Her sigh ended in a head shake bordering on disappointment. “You keep feeding me your weak spots. Ye donnae know me. Ye donnae know what I could do with them if I wanted to.”
Corin swallowed. How had the king decided these matches? There was no repairing these wounds. They’d only deepen. “You’ll do what you must, I suppose.”
“Hmm. Agreeable or sly? Do ye only want me to ken that you’re a good, honest man who’s nothing like his shit-grasping relations, or are you really so castrated?”
“I am who I am.” He threw out his hands. “And whether we like it or not, we’re married. That doesn’t have to mean what it does for others, but we’re stuck with each other, until one of us spends our promise.”
“And another thing!” Yesenia cried, pitching forward again on the bed. “Your father called me Yesenia Quinlanden. Aye, that willnae do. I’ll be a Warwick until my last breath.”
Corin looked down and sighed.
“Want me to tell him?” she asked.
“No. Better he take it out on me. He holds me in only slightly higher esteem than your family.”
Yesenia nodded to herself. “Aye, I’ll tell him. Let me be the villain. May as well play our assigned roles here.” She gave Corin a quick appraisal. “Nor do I wish to see you sulk about all night when he’s done with ye.”
A knock sounded, followed by a five-second pause. A serving girl wearing a frilly apron took one step into the room.
“Lord and Lady Quinlanden, you are both summoned for evening meal.”
“Lady Warwick,” Yesenia said to correct her.
The girl cast her eyes away, bowed, and backed out of the room.
“I’m not hungry,” Yesenia said when she was gone. “Go on without me. I’ll stay here.”

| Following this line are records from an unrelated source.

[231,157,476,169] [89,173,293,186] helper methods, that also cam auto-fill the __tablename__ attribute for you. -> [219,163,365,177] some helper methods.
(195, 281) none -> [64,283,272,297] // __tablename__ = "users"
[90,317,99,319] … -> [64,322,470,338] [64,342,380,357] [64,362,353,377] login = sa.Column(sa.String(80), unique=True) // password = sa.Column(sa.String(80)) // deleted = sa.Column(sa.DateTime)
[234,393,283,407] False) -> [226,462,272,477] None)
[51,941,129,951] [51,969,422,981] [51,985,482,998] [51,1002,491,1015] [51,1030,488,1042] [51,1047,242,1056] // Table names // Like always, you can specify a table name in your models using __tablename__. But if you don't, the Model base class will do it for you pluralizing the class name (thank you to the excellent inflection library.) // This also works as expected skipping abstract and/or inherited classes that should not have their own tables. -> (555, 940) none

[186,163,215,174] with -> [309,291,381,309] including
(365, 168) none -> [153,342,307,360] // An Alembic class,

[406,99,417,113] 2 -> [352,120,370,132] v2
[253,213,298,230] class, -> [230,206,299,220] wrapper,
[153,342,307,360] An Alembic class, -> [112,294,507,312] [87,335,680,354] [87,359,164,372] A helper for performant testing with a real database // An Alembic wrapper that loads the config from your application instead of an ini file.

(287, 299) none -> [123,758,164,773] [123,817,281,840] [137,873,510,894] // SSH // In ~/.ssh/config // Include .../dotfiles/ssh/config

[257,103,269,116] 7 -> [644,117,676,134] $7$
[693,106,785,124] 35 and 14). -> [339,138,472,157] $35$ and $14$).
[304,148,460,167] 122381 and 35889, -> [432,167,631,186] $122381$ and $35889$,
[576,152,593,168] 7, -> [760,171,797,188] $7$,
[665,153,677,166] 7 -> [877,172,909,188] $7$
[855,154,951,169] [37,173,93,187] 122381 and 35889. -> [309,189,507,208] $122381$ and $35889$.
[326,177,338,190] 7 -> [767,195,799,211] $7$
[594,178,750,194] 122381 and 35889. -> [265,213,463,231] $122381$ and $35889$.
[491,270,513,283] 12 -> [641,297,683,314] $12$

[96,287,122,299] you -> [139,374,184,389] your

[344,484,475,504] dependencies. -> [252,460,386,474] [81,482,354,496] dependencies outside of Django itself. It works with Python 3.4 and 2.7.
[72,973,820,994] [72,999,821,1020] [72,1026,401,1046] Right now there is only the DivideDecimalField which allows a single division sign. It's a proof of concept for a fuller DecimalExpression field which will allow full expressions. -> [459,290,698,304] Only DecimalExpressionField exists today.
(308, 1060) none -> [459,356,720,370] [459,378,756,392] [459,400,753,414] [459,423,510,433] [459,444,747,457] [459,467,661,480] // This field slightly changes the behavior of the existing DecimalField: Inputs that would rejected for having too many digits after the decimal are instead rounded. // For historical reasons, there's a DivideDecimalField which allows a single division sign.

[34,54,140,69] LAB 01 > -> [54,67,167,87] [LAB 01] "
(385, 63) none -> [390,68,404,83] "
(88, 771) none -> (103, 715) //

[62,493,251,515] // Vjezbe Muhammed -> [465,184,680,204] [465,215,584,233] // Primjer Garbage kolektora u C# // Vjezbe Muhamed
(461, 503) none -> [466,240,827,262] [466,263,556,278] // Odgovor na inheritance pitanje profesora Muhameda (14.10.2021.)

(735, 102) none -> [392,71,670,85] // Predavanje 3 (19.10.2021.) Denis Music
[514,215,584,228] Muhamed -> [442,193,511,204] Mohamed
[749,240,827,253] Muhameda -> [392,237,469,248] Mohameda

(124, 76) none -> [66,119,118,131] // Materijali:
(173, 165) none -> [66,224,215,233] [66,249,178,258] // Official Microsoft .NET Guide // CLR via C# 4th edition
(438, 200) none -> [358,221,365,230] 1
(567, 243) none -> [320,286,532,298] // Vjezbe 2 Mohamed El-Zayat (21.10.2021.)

“You will not,” Corin said, his fear causing the words to fall more forcefully than intended. He was rewarded with an approving eyebrow raise. “If you want life to be livable, you’ll learn to be agreeable yourself, when to do otherwise will only invite agony. You want your privacy, Yesenia? You earn it, by serving when it matters. No one refuses a supper invite from my father.”
“You’ve only made me more determined to refuse it,” she answered with a mischievous twinkle in her eye. “But I can see he has ye quaking in your little gold heels about it, and I’ll not have ye whipped for my defiance.” She stood, and he was again taken with how tall she was, as tall as him. “Well? Are we supping or are ye more keen to gape at me like you’ve just seen a Guardian in the flesh?”
Corin recovered himself and led the way.
Yesenia remembered the way to the banquet hall, for it was the only other place she’d been at Arboriana. She secreted glances to the right and left as they descended the Golden Stair, attempting to discern the rest of the strange arbor castle, while being careful not to appear too interested. At best, they’d think her moonstruck. At worst, spying.
Aye, well I’ll do a bit of that too, but they’ll not see it so easily. Anatole might think himself the superior at shadows, but a woman uniquely learns, before all else, how to make herself known and how to make herself unknown.
Until her mother died, that was all she’d done, slip about in the shadows, yearning for scraps of intrigue. Yesenia was sensitive to the low heartbeat that thrummed through the center of her household, always had been, and the not knowing had been maddening. Khoulter stopped tempering her curiosity when Lady Sancha died. His fight in the matter had died with his wife.
The cavernous room glimmered against the twilight. All the details Yesenia had missed in her initial shock of passing through the strange gallery came into stunning—sickening—relief. The chanting of the villagers celebrating outside had turned sinister. The click of Lady Quinlanden’s heels against marble were swords stabbing into ice.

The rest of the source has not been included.